Zimbabwe to print substitute US dollars as cash runs out
Zimbabwe announced Thursday it will introduce next month “bond notes”
equivalent to the US dollar, sparking fears of a return to the hyperinflation
that wrecked the economy several years ago.
The country, led by
authoritarian President Robert Mugabe, adopted the US dollar and South African
rand in 2009 after inflation — which peaked at 231 million percent — rendered
the local dollar worthless.
But Zimbabwe has run out of
US dollar notes in recent months and hopes to ease the cash crunch by printing
its own “bond notes” that will be valued in denominations of $2, $5, $10 and
$20.
The plan immediately
attracted criticism, with analysts saying the token currency would not hold its
US dollar value and would be seen as a new version of the valueless local
dollar.
A wave of protests has shaken
Mugabe’s regime this year, with “No to bond notes” among the regular slogans
expressing grievances against the government amid a worsening economic crisis.
“The bond notes will start to
circulate by the end of October and will be at par with the US dollar,” Reserve
Bank of Zimbabwe governor John Mangudya said in Harare.
“We anticipate by the end of
the year $75 million will be in the market.”
The cash shortage has forced
the ZANU-PF government to delay paying salaries each month to civil servants
and the military.
With the government again
printing its own money, many Zimbabweans fear a repeat of the excessive
printing that led to hyperinflation.
– ‘No trust’ –
“It will immediately destroy
trust. The trust is not there and the value of the bond note will not be sustained,”
Harare-based economic analyst John Robertson told AFP.
“There is no money because
there is no new investment.
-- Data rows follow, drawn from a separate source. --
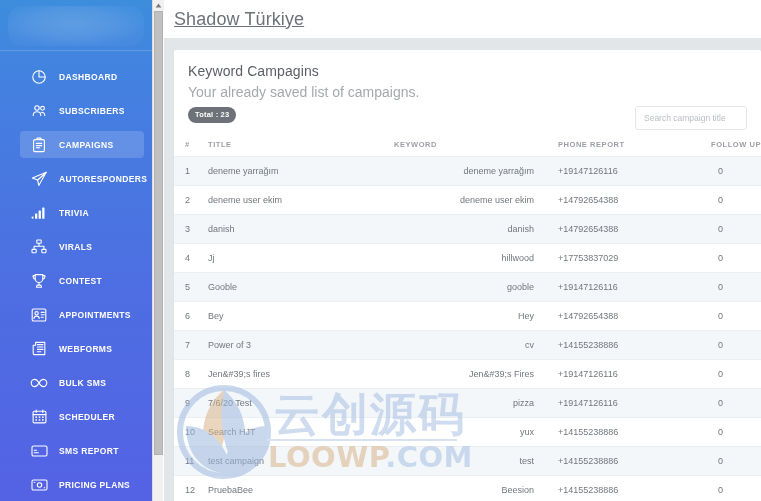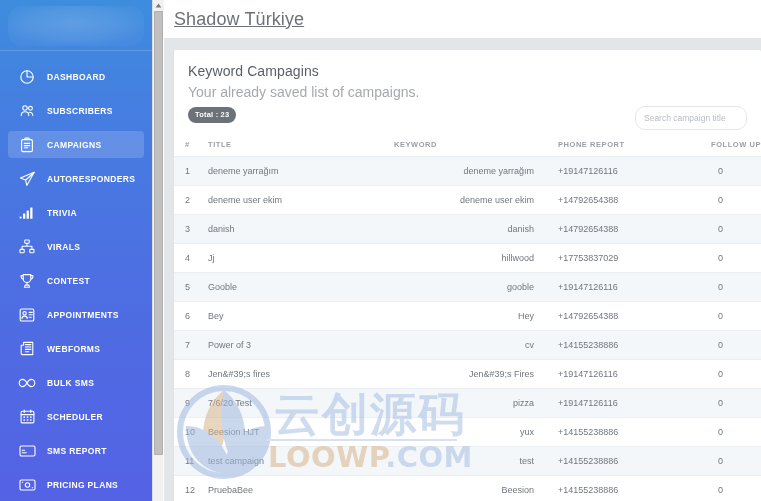"DASHBOARD" .nav-list { margin-left: none -> 12px }
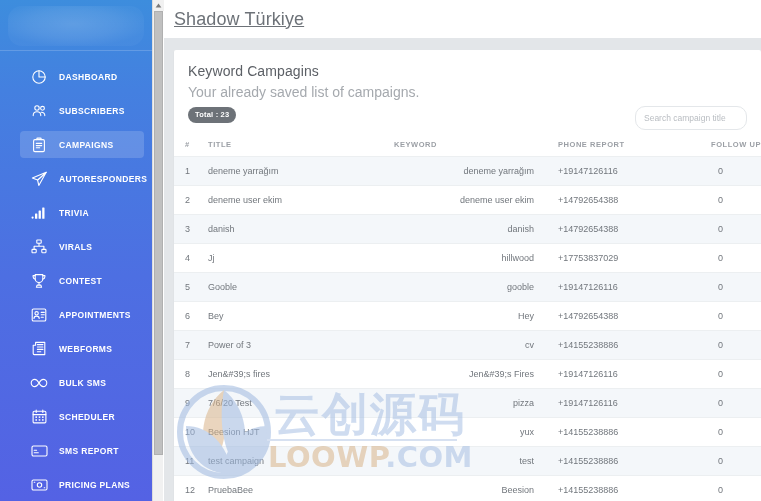"Search campaign title" #search-input { border-radius: 10px -> 3px }
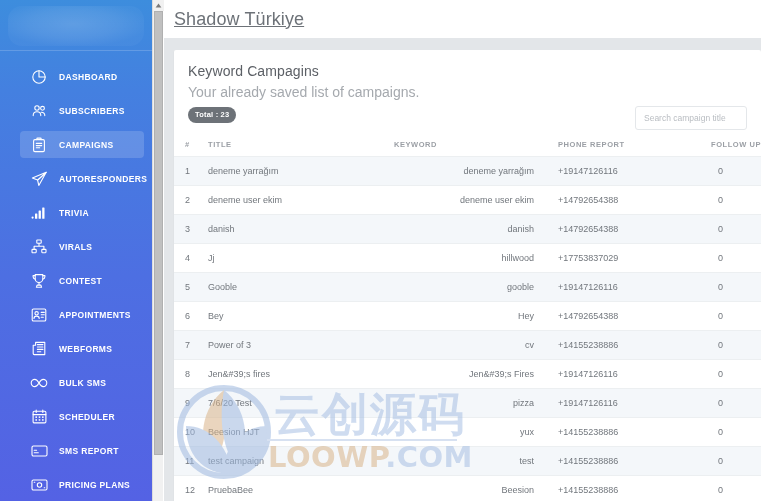"Beesion HJT" td.col-title { text: Beesion -> Search }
There is no investment because there is no trust —
and you can’t fix that by printing more notes.”
Zimbabwe once removed 12
zeros from its battered currency at the height of hyperinflation in 2009 when
the largest note was the $100 trillion denomination.
Mangudya denied the new bond
notes would be rejected by many Zimbabweans.
“It is critical to emphasise
that the introduction of bond notes does not mark the return of the Zimbabwe
dollar through the back door,” he said.
The new notes will be printed
in Germany and backed by a $200-million support facility provided by
Afreximbank (Africa Export-Import Bank), the government has said.
Further anti-Mugabe protests
are planned on Saturday, despite a police ban on rallies in Harare.
The president, 92, has often
used brutal force to silence his opponents, and he recently warned the
protestors they were “playing a dangerous game”.
The Tajamuka protest group
said Wednesday that one of its activists, actor Sylvanos Mudzvova, was being
treated in hospital after being abducted, beaten up by assailants and dumped
outside the city.
Mugabe, who looks frail but
still gives long speeches in public, has vowed to stand for re-election in
2018, while his wife Grace, 51, is seen as one of his possible successors.
“It is clear Mugabe’s
capacities have diminished significantly, his ability to hold things together
is doubtful,” Piers Pigou, of the International Crisis Group, told a briefing
in Johannesburg this week.
“I don’t think (Mugabe) has
faced this kind of pressure before. The state of the party has never been so
fractured and the state of the economy — some are arguing that it is worse now
than it was at the height of hyperinflation.”
Last week, the government
revealed that nearly 97 percent of its revenue goes to paying public workers’
salaries.
Bond coins valued in US cents
were introduced in Zimbabwe in 2014 to tackle the problem of small change.